Part 42

248 17 9
                                    

Selamat membaca
****

Mobil yang kini di kemudikan oleh Kak Perwira melesat menembus keramaian jalan. Ia bahkan tak memperdulikan sekelilingnya, yang ada di pikirannya hanyalah sang adik yang kini berada di pangkuan Umi dan sedang tak berdaya. Sesekali Kak Perwira menyeka air mata yang hampir jatuh dari pelupuk matanya.

Sedangkan Umi yang duduk di belakang hanya bisa menangis sambil terus mengucap tasbih dan tangannya mengelus kepala Syafira. Pikiran yang cukup kabut membuat Kak Perwira tak terpikir untuk memberi tahu siapa pun apalagi Daffa selaku sahabat adiknya.

“Perwira, bisa telponkan Abi?” suara serak Umi membuyarkan lamunan dari Perwira.

“Iya Umi.”

Tangan Kak Perwira meraih ponsel yang ia letakkan di samping nya. Suara Abi pun menjadi penanda bahwa telponya telah terhubung.

“Assalamualaikum Bi.”

“Waalaikumsalam Perwira, kenapa kok suaranya serak kayak gitu?” pertanyaan dari Abi itu yang membuat Kak Perwira menarik nafas dalam-dalam.

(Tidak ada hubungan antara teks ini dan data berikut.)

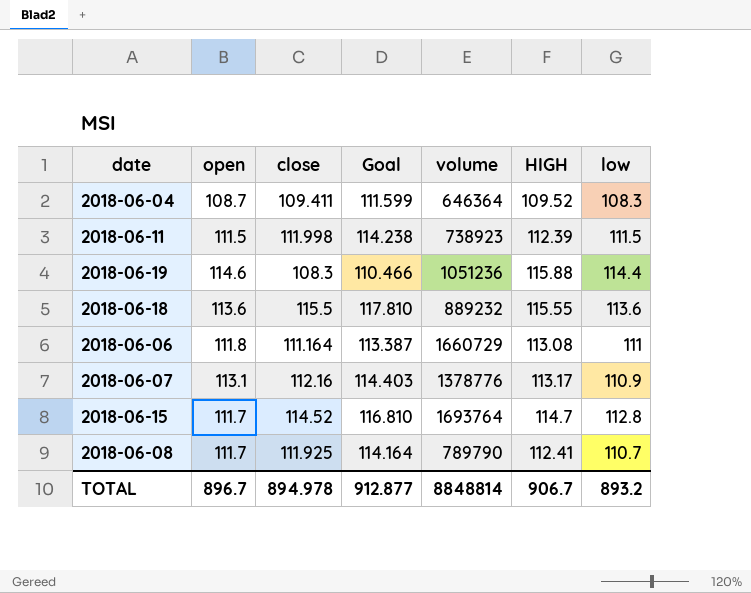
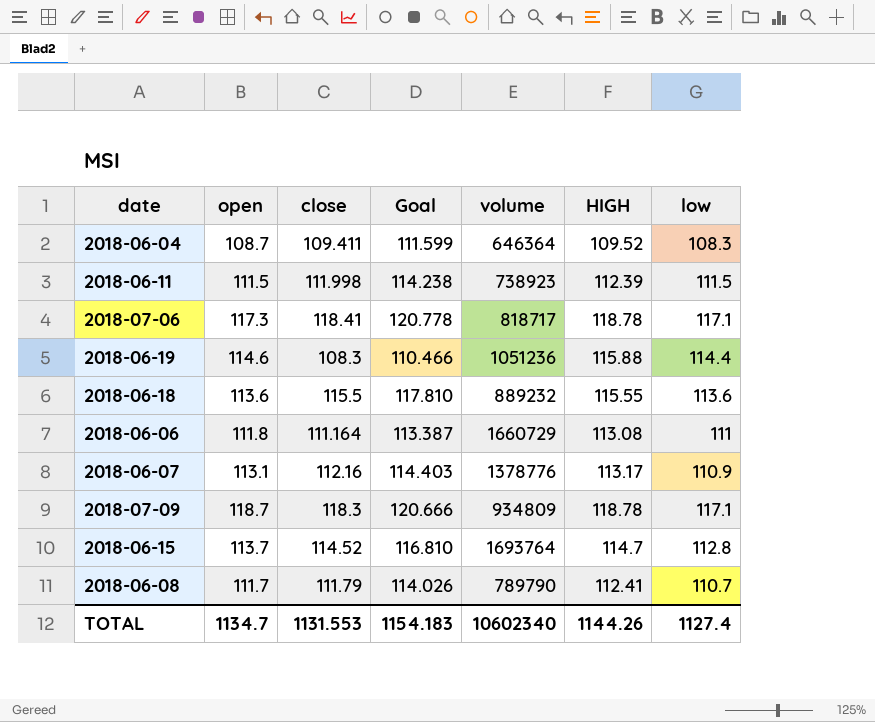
row 2018-07-06: none -> 117.3 | 118.41 | 120.778 | 818717 | 118.78 | 117.1
row 2018-07-09: none -> 118.7 | 118.3 | 120.666 | 934809 | 118.78 | 117.1
2018-06-15 | open: 111.7 -> 113.7
2018-06-08 | close: 111.925 -> 111.79
2018-06-08 | Goal: 114.164 -> 114.026
TOTAL | open: 896.7 -> 1134.7
TOTAL | close: 894.978 -> 1131.553
TOTAL | Goal: 912.877 -> 1154.183
TOTAL | volume: 8848814 -> 10602340
TOTAL | HIGH: 906.7 -> 1144.26
TOTAL | low: 893.2 -> 1127.4

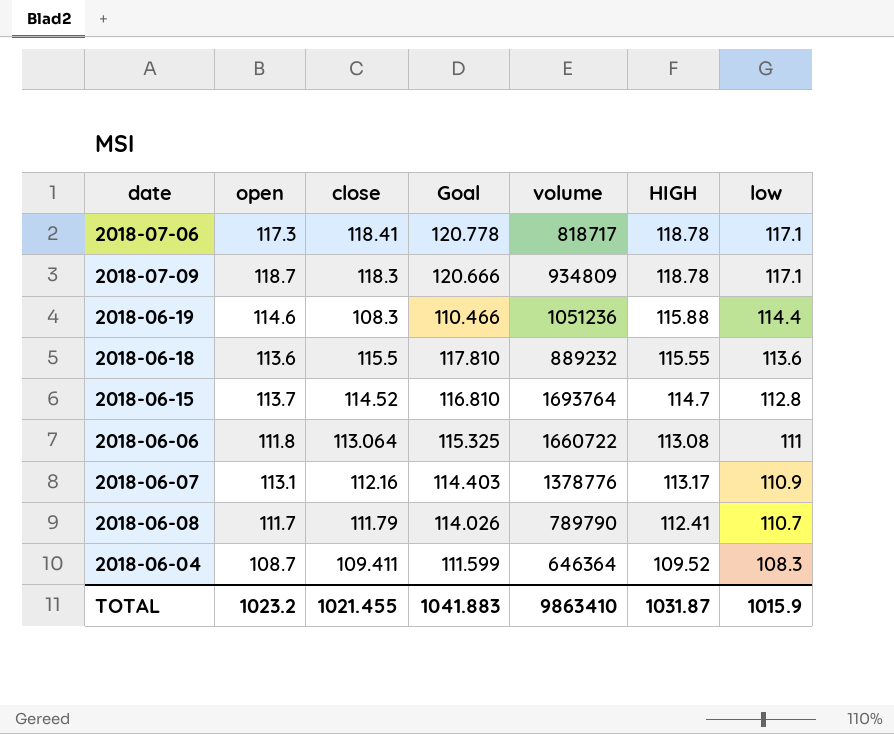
row order: none -> low descending
row 2018-06-11: 111.5 | 111.998 | 114.238 | 738923 | 112.39 | 111.5 -> none
2018-06-06 | close: 111.164 -> 113.064
2018-06-06 | Goal: 113.387 -> 115.325
2018-06-06 | volume: 1660729 -> 1660722
TOTAL | open: 1134.7 -> 1023.2
TOTAL | close: 1131.553 -> 1021.455
TOTAL | Goal: 1154.183 -> 1041.883
TOTAL | volume: 10602340 -> 9863410
TOTAL | HIGH: 1144.26 -> 1031.87
TOTAL | low: 1127.4 -> 1015.9

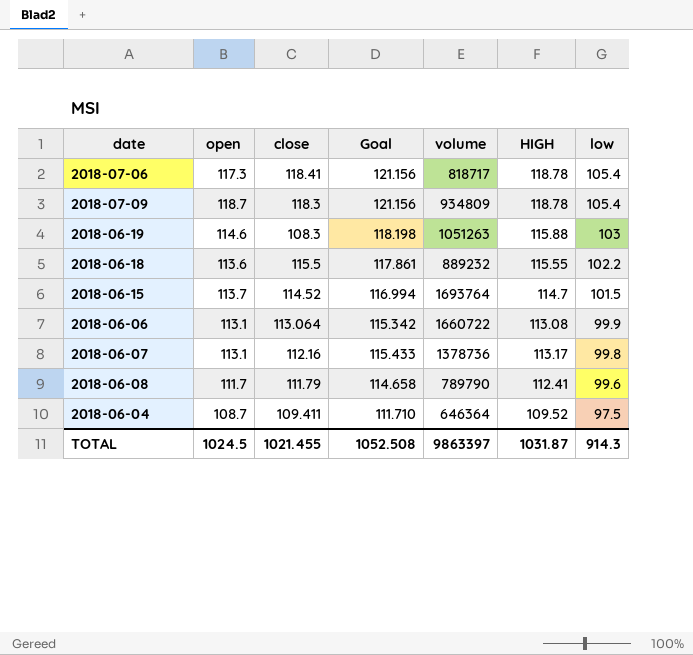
column Goal | formula: [close] * 1.02 -> [HIGH] * 1.02
2018-07-06 | low: 117.1 -> 105.4
2018-07-09 | low: 117.1 -> 105.4
2018-06-19 | volume: 1051236 -> 1051263
2018-06-19 | low: 114.4 -> 103
2018-06-18 | low: 113.6 -> 102.2
2018-06-15 | low: 112.8 -> 101.5
2018-06-06 | open: 111.8 -> 113.1
2018-06-06 | low: 111 -> 99.9
2018-06-07 | volume: 1378776 -> 1378736
2018-06-07 | low: 110.9 -> 99.8
2018-06-08 | low: 110.7 -> 99.6
2018-06-04 | low: 108.3 -> 97.5
TOTAL | open: 1023.2 -> 1024.5
TOTAL | Goal: 1041.883 -> 1052.508
TOTAL | volume: 9863410 -> 9863397
TOTAL | low: 1015.9 -> 914.3

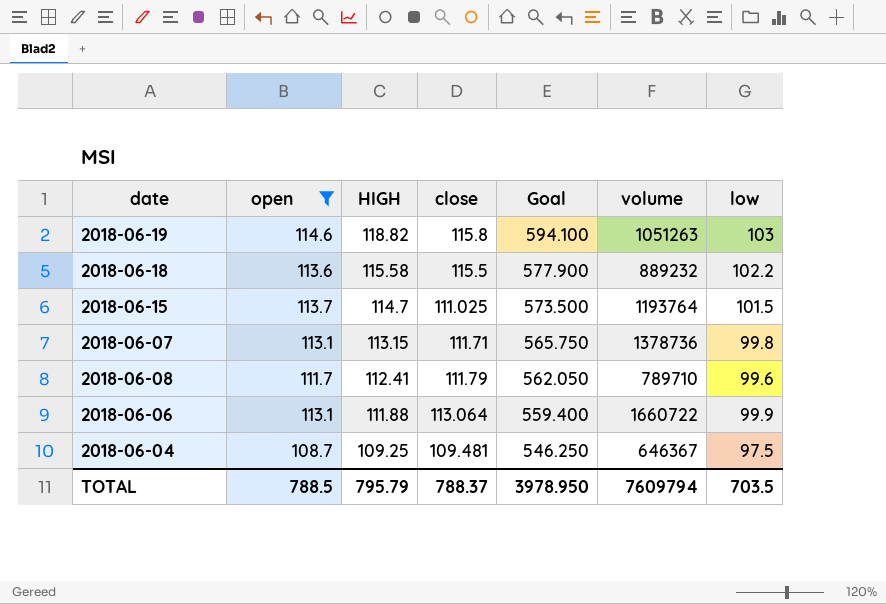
filter: none -> open <= 114.6
row order: low descending -> HIGH descending
column HIGH | position: 6 -> 3
column Goal | formula: [HIGH] * 1.02 -> [HIGH] * 5
2018-06-19 | HIGH: 115.88 -> 118.82
2018-06-19 | close: 108.3 -> 115.8
2018-06-18 | HIGH: 115.55 -> 115.58
2018-06-15 | close: 114.52 -> 111.025
2018-06-15 | volume: 1693764 -> 1193764
2018-06-07 | HIGH: 113.17 -> 113.15
2018-06-07 | close: 112.16 -> 111.71
2018-06-08 | volume: 789790 -> 789710
2018-06-06 | HIGH: 113.08 -> 111.88
2018-06-04 | HIGH: 109.52 -> 109.25
2018-06-04 | close: 109.411 -> 109.481
2018-06-04 | volume: 646364 -> 646367
TOTAL | open: 1024.5 -> 788.5
TOTAL | HIGH: 1031.87 -> 795.79
TOTAL | close: 1021.455 -> 788.37
TOTAL | Goal: 1052.508 -> 3978.950
TOTAL | volume: 9863397 -> 7609794
TOTAL | low: 914.3 -> 703.5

“Bi, Fira pingsan. Ini Perwira sama Umi mau ke rumah sakit. Abi nyususl saja ke Rumah Sakit Permata Hijau.” Pernyataan dari Kak Perwira tentu membuat Abi tak bisa berkata apa-apa.

“Ya udah Abi ke sana sekarang.” Nada suara Abi yang panik pun menjadi akhir dari telepon mereka.

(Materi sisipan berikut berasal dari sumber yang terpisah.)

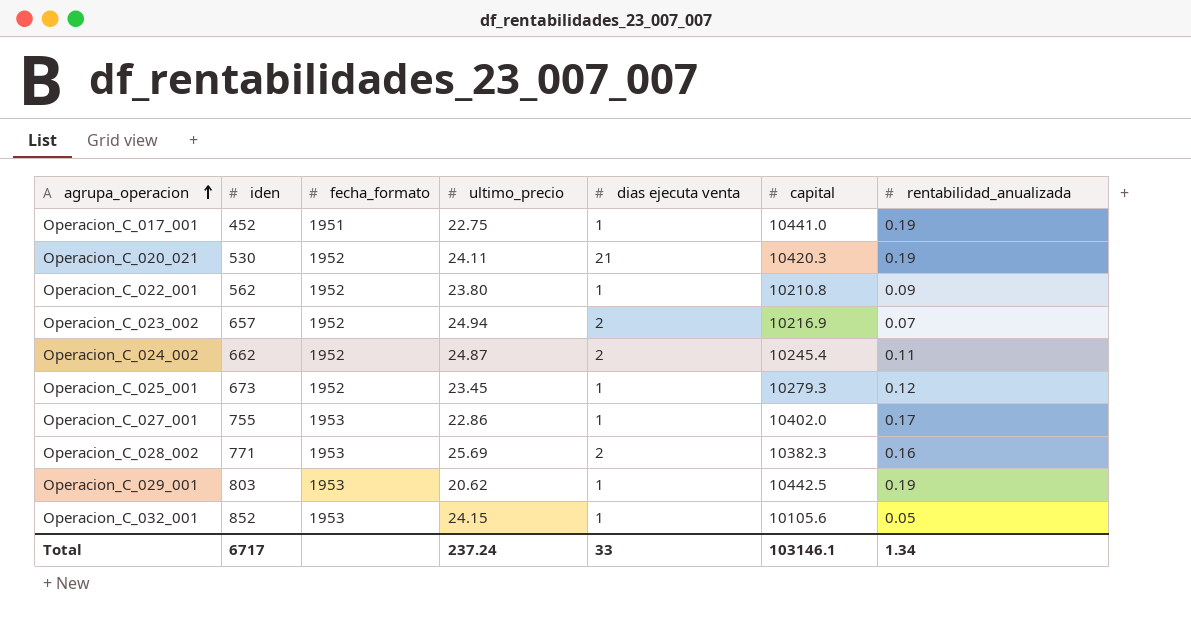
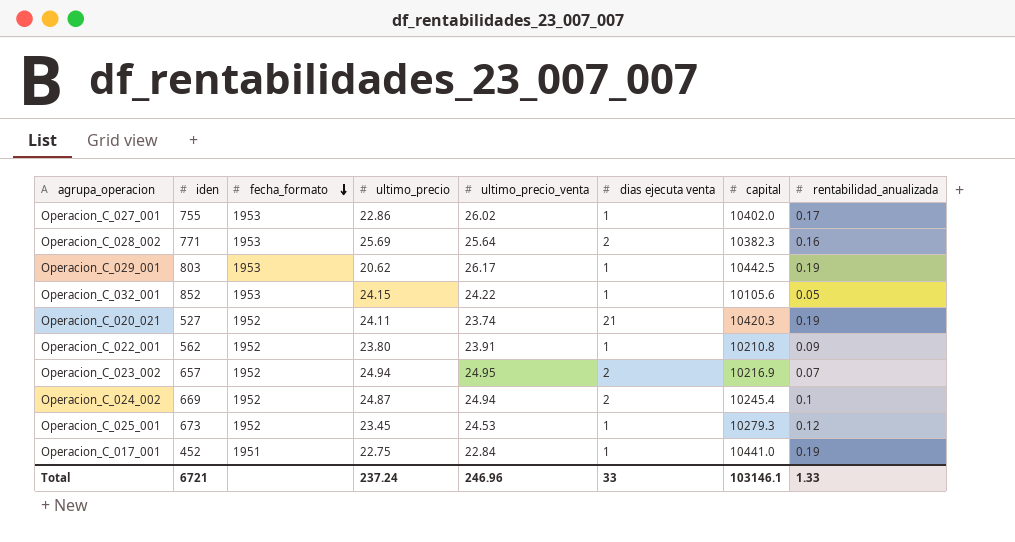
row order: agrupa_operacion ascending -> fecha_formato descending
column ultimo_precio_venta | position: none -> 5
Operacion_C_020_021 | iden: 530 -> 527
Operacion_C_024_002 | iden: 662 -> 669
Operacion_C_024_002 | rentabilidad_anualizada: 0.11 -> 0.1
Total | iden: 6717 -> 6721
Total | rentabilidad_anualizada: 1.34 -> 1.33

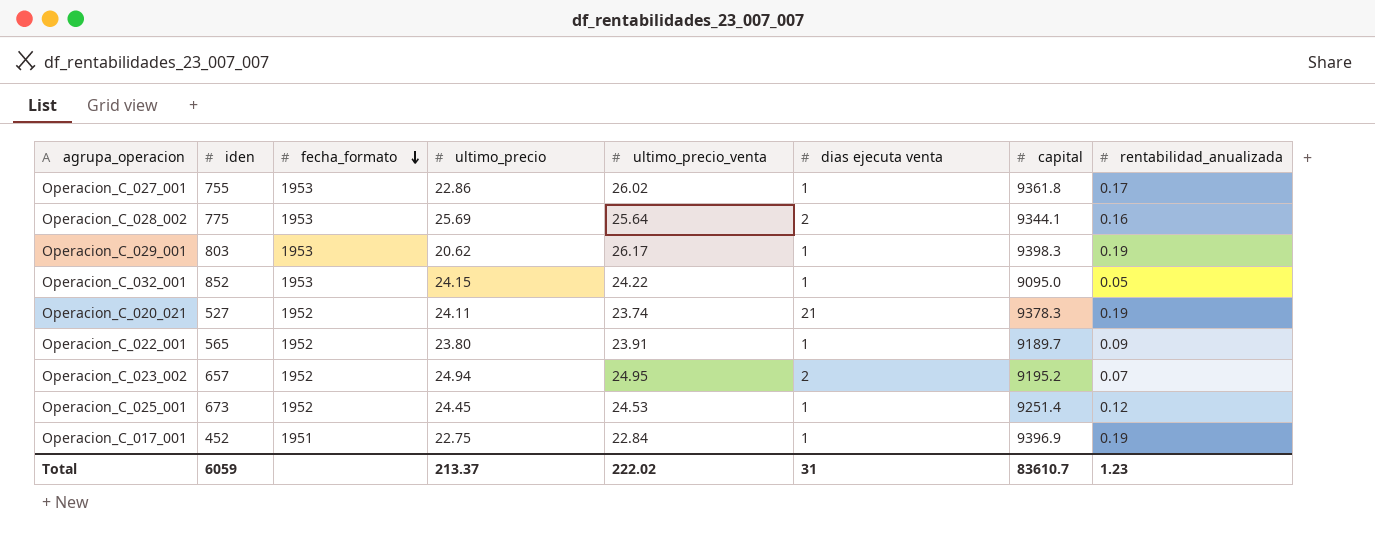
row Operacion_C_024_002: 669 | 1952 | 24.87 | 24.94 | 2 | 10245.4 | 0.1 -> none
Operacion_C_027_001 | capital: 10402.0 -> 9361.8
Operacion_C_028_002 | iden: 771 -> 775
Operacion_C_028_002 | capital: 10382.3 -> 9344.1
Operacion_C_029_001 | capital: 10442.5 -> 9398.3
Operacion_C_032_001 | capital: 10105.6 -> 9095.0
Operacion_C_020_021 | capital: 10420.3 -> 9378.3
Operacion_C_022_001 | iden: 562 -> 565
Operacion_C_022_001 | capital: 10210.8 -> 9189.7
Operacion_C_023_002 | capital: 10216.9 -> 9195.2
Operacion_C_025_001 | ultimo_precio: 23.45 -> 24.45
Operacion_C_025_001 | capital: 10279.3 -> 9251.4
Operacion_C_017_001 | capital: 10441.0 -> 9396.9
Total | iden: 6721 -> 6059
Total | ultimo_precio: 237.24 -> 213.37
Total | ultimo_precio_venta: 246.96 -> 222.02
Total | dias ejecuta venta: 33 -> 31
Total | capital: 103146.1 -> 83610.7
Total | rentabilidad_anualizada: 1.33 -> 1.23

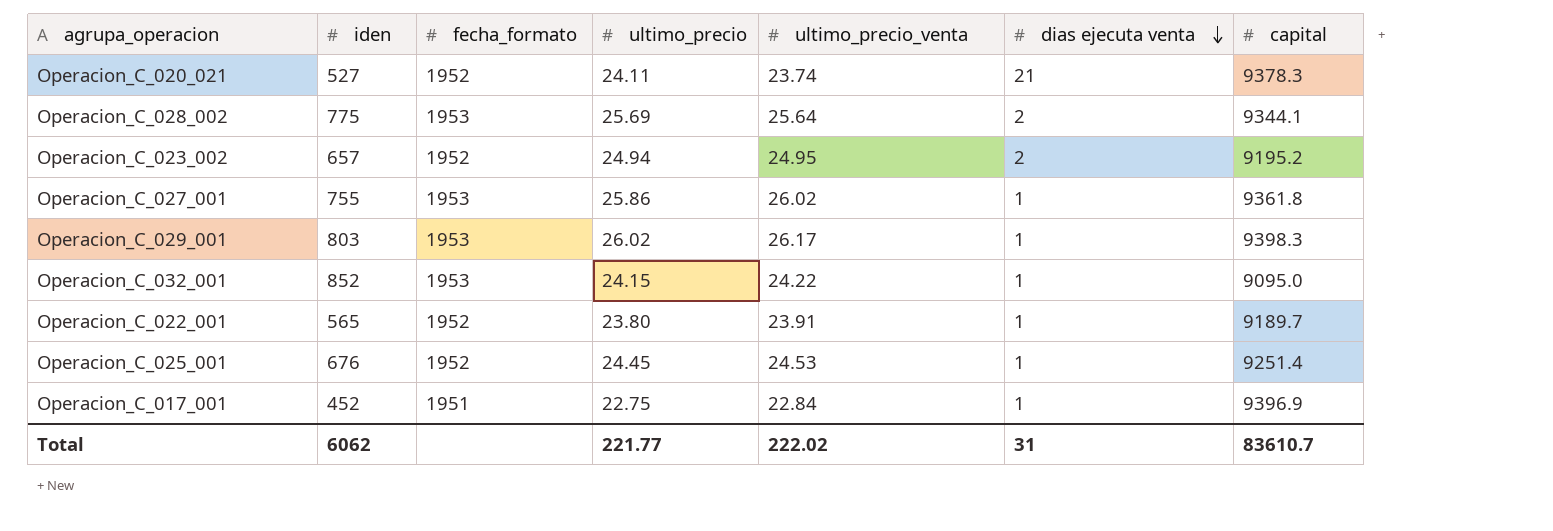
row order: fecha_formato descending -> dias ejecuta venta descending
column rentabilidad_anualizada | position: 8 -> none
Operacion_C_027_001 | ultimo_precio: 22.86 -> 25.86
Operacion_C_029_001 | ultimo_precio: 20.62 -> 26.02
Operacion_C_025_001 | iden: 673 -> 676
Total | iden: 6059 -> 6062
Total | ultimo_precio: 213.37 -> 221.77

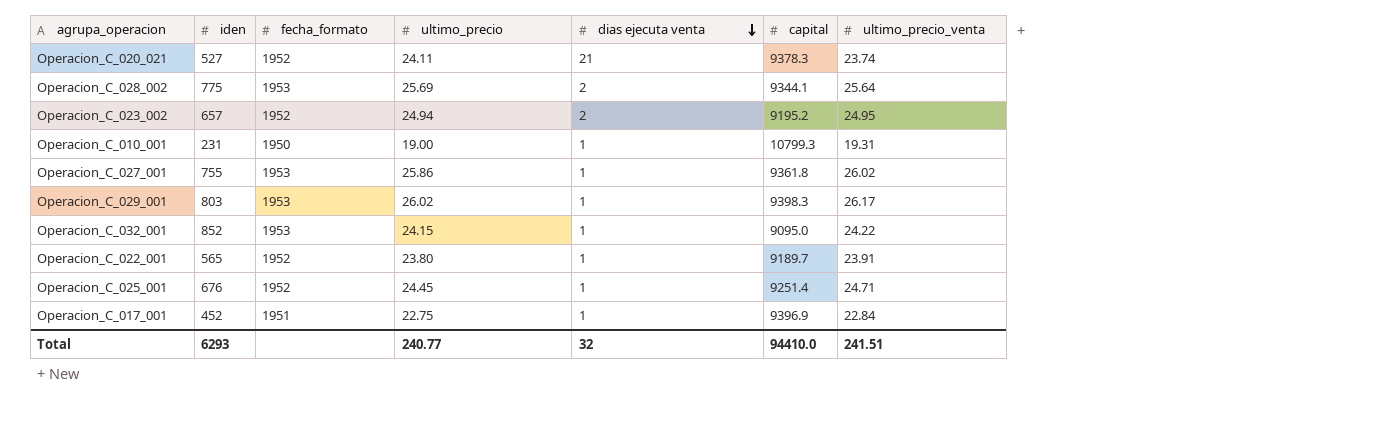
column ultimo_precio_venta | position: 5 -> 7
row Operacion_C_010_001: none -> 231 | 1950 | 19.00 | 1 | 10799.3 | 19.31
Operacion_C_025_001 | ultimo_precio_venta: 24.53 -> 24.71
Total | iden: 6062 -> 6293
Total | ultimo_precio: 221.77 -> 240.77
Total | dias ejecuta venta: 31 -> 32
Total | capital: 83610.7 -> 94410.0
Total | ultimo_precio_venta: 222.02 -> 241.51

Tak lama mobil yang di kendarai Kak Perwira pun sampai di rumah sakit. Kak Perwira mengambil alih Syafira dari pangkuan Umi. Dengan sedikit berlari, Kak Perwira terus saja memanggil-manggil dokter yang berjaga saat itu.

Untungnya dokter yang berjaga di saat itu benar-benar sigap. Dengan cekatan mereka menangangi Syafira. Sedangkan Umi hanya bisa menangis, melihat Umi menangis tak henti membuat hati Kak Perwira serasa tersayat. Ia berjalan mendekati Umi dan memeluk Umi. Tak bisa ia pungkiri bahwa hatinya juga ingin menjerit.

Ada begitu banyak penyesalan di dalam hatinya. Bukan karena apa, tapi hanya karena ia benar-benar tak bisa menjaga sang adik.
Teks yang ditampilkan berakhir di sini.